Undocumented / DACA Applicants

As an undocumented or DACA applicant, you’re eligible for the same need-blind admissions policy and processes as US Citizens, permanent residents and eligible non-citizens.  (“Need-blind” means we evaluate admissions applications without regard to financial need.)

Columbia University is among the most diverse college campuses in the US, with a long history of civic engagement and activism. We’re also committed to removing barriers to college access with one of the most generous financial aid programs in the nation. That’s why our admissions application process is largely the same for everyone, regardless of citizenship or country of residence.

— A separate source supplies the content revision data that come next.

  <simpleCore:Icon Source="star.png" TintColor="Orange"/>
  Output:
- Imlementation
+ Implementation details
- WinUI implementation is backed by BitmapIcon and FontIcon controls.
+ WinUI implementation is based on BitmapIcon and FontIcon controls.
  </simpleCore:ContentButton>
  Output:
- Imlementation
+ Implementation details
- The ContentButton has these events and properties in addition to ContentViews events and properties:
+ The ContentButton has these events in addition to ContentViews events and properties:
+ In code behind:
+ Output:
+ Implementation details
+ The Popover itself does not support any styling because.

One of the highlights of our financial aid program is that we meet 100% of the demonstrated financial need of all students admitted as first-years, or transfer students pursuing their first degree, regardless of citizenship status. Undocumented students and DACA recipients are not eligible to receive federal and state financial aid, so Columbia College and Columbia Engineering meet their full need entirely from institutional resources.

Undocumented/DACA Applicants FAQs

As an undocumented student, am I eligible for financial aid?

Yes, Columbia is committed to meeting 100% of the demonstrated financial need of all students admitted as first-years or transfer students pursuing their first degree, regardless of citizenship status.

For admissions purposes, undocumented students are evaluated in a need-blind manner, which means we evaluate admissions applications without regard to financial need. Undocumented students are not eligible to receive federal and state financial aid, so we meet their need entirely from Columbia funding

Do I need to hold DACA status to apply to Columbia?

No, students do not need to hold DACA status to apply to Columbia. Columbia admits students without regard to citizenship status and meets 100% of demonstrated financial need for all first-year and transfer students pursuing their first degrees. For admissions purposes, undocumented students are evaluated in a need-blind manner, which means we evaluate admissions applications without regard to financial need.